Pembayaran Rp 14,5 miliar dilakukan sebagai tindak lanjut putusan Badan Arbitrasi Nasional Indonesia (BANI) yang dikuatkan semua putusan pengadilan dari tingkat pertama hingga kasasi. Utang Rp 14,5 miliar merupakan klaim perusahaan atas tambahan item pekerjaan dan eskalasi harga pembangunan jembatan pada saat proyek rampung pada 2007.
Tak sah
Edward menyatakan, tambahan dan eskalasi harga yang diklaim rekanan tak sah karena tak didahului oleh tinjauan (review) oleh lembaga yang kompeten, seperti Badan Pengawasan Keuangan dan Pembangunan (BPKP). Lembaga itu punya keahlian untuk menghitung klaim perusahaan atas tambahan item dan eskalasi harga. Mekanisme sengketa di BANI dinilai tak sah dan tak bisa menjadi dasar untuk membayar klaim perusahaan.
Pembayaran utang tersebut, lanjut Edward, lalu dibahas secara tak prosedural di DPRD Kota Palu dan terindikasi adanya suap-menyuap atau gratifikasi. Dugaan ini ditopang adanya pengembalian uang oleh salah satu anggota DPRD Kota Palu periode 2015-2019 sebesar Rp 50 juta.
Ia meminta anggota DPRD Kota Palu yang menerima uang terkait pembayaran utang jembatan mengembalikan uang negara tersebut via kejaksaan.
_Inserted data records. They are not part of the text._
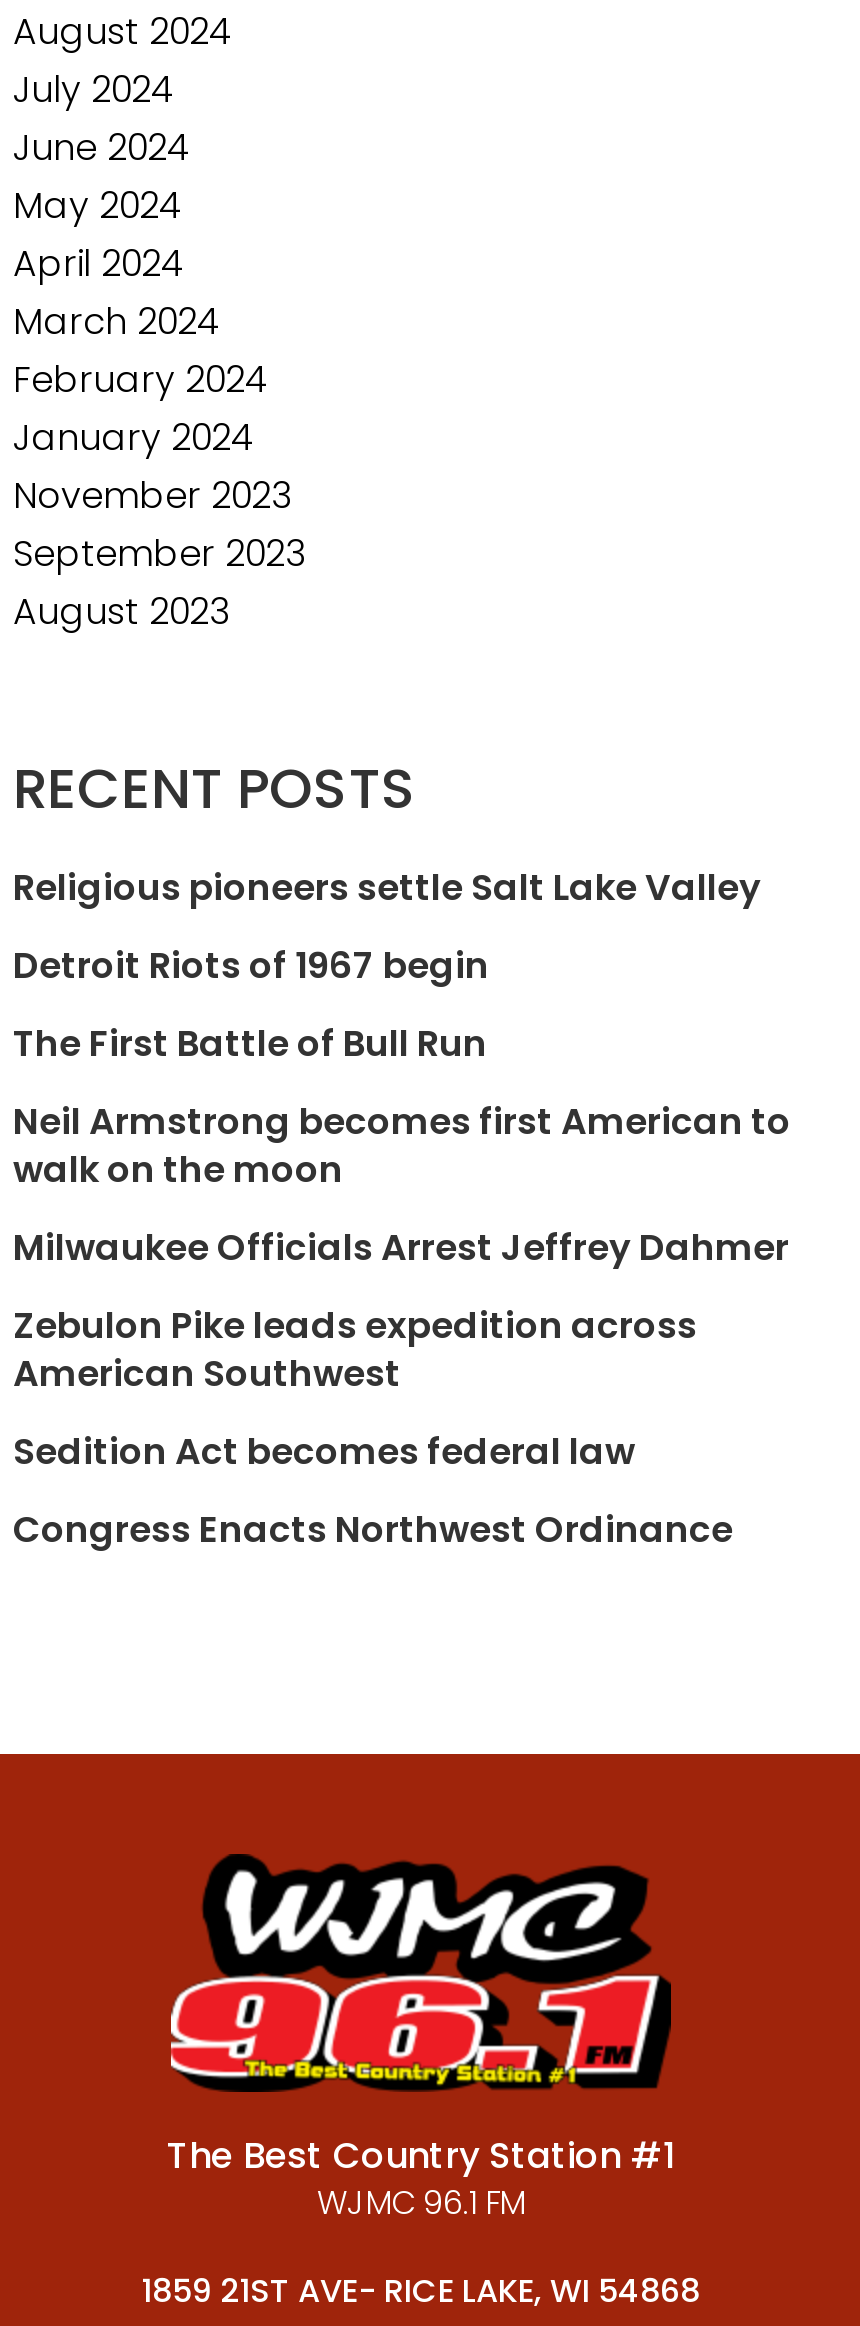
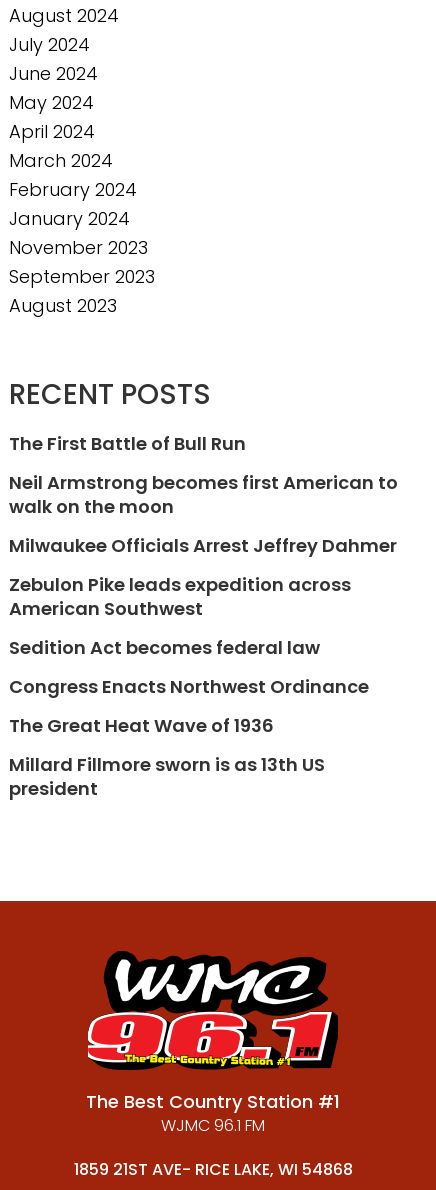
- Religious pioneers settle Salt Lake Valley
- Detroit Riots of 1967 begin

moved up: The First Battle of Bull Run | Neil Armstrong becomes first American to | walk on the moon | Milwaukee Officials Arrest Jeffrey Dahmer | Zebulon Pike leads expedition across | American Southwest | Sedition Act becomes federal law | Congress Enacts Northwest Ordinance

+ The Great Heat Wave of 1936
+ Millard Fillmore sworn is as 13th US
+ president
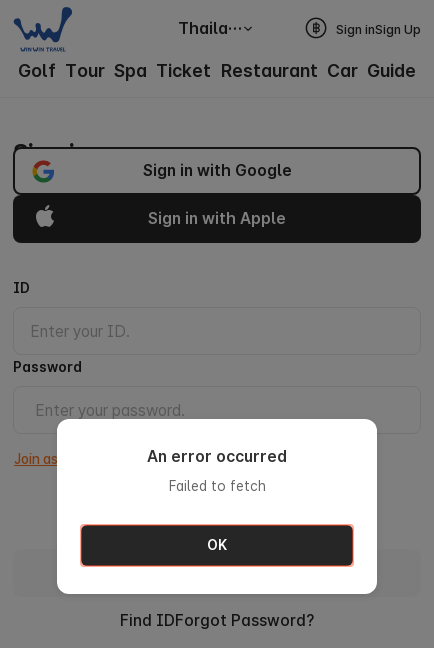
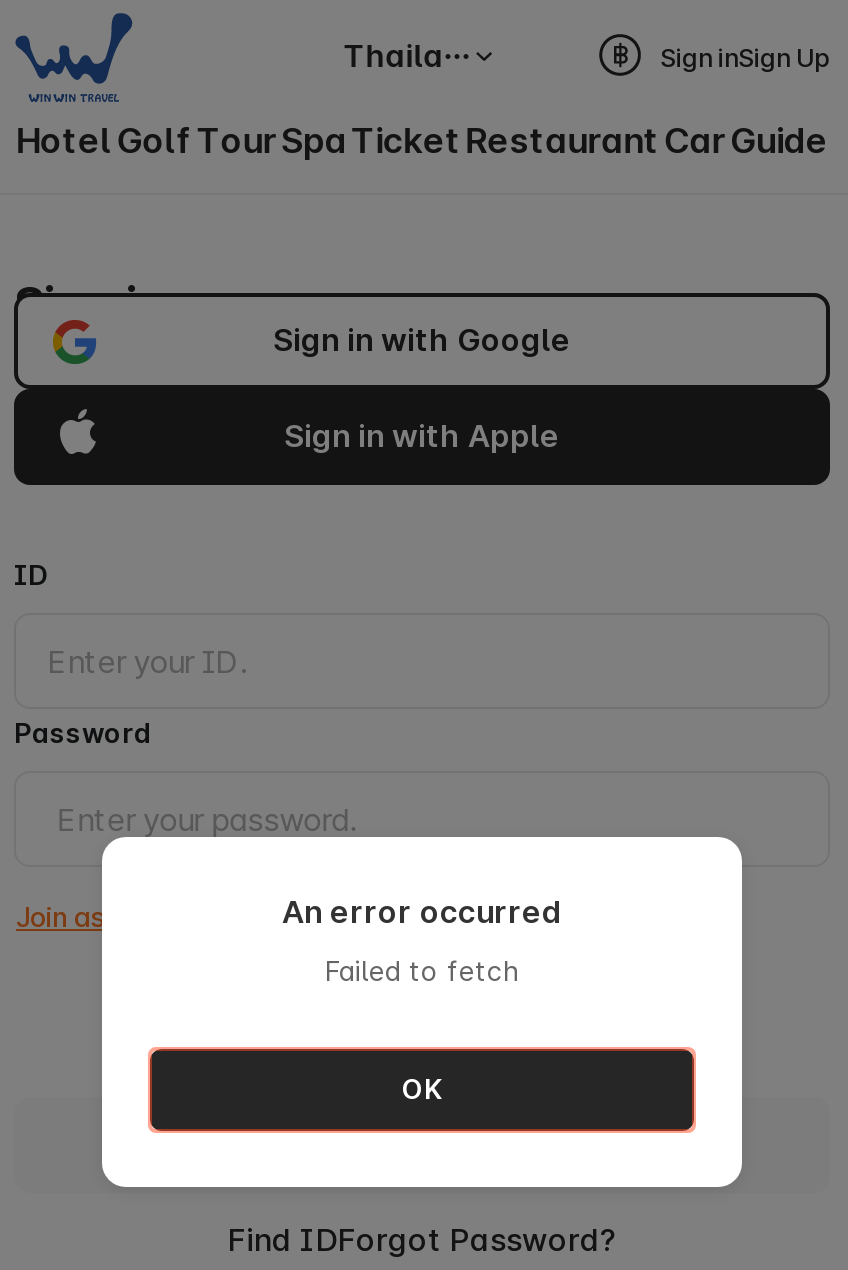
- Golf Tour Spa Ticket Restaurant Car Guide
+ Hotel Golf Tour Spa Ticket Restaurant Car Guide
Dengan mengembalikan uang tersebut, ada niat baik atau mereka dianggap kooperatif terhadap pengungkapan kasus. ”Sejauh mana yang bersangkutan mengetahui posisinya (dalam dugaan suap), nanti tetap kami dalami,” katanya.
Beberapa waktu lalu, sebelum diperiksa penyidik, anggota DPRD Kota Palu periode 2015-2019, Hamsir, mengakui dirinya mengembalikan uang Rp 50 juta. Ia menerima uang tersebut dari pegawai di kantor DPRD Kota Palu tanpa menjelaskan lebih rinci terkait sumber dan dasar pemberian uang. Ia menyerahkan uang tersebut saat kasus diselidiki kejaksaan. Ia juga mengakui sudah empat kali diperiksa penyidik.
Hamsir, yang anggota Badan Anggaran (Banggar), menyatakan pembayaran utang sempat disinggung di forum Banggar, tetapi pembahasannya tak dilanjutkan karena banyak yang menolak meneruskan pembahasan. Namun, lanjut dia, dirinya kaget karena pembayaran utang Rp 14,5 miliar tersebut tercantum dalam daftar isian penggunaan anggaran (DIPA) di Dinas Pekerjaan Umum Kota Palu.
Saat dikonfirmasi terkait langkah Kejaksaan Tinggi Sulteng menetapkan para tersangka, Wali Kota Palu Hidayat, yang ditemui seusai meresmikan Pembangunan Jembatan Palu V, menyatakan, dirinya mempersilakan penegak hukum untuk mengungkap dugaan korupsi tersebut.
”Itu sudah masuk ranah hukum, silakan. Kita memberikan kesempatan kepada kejaksaan untuk melaksanakan tugas dengan baik agar mengungkap apa yang menjadi persoalan dalam pembayaran utang dan persoalan-persoalan lainnya yang diakibatkan oleh pembayaran itu,” tuturnya.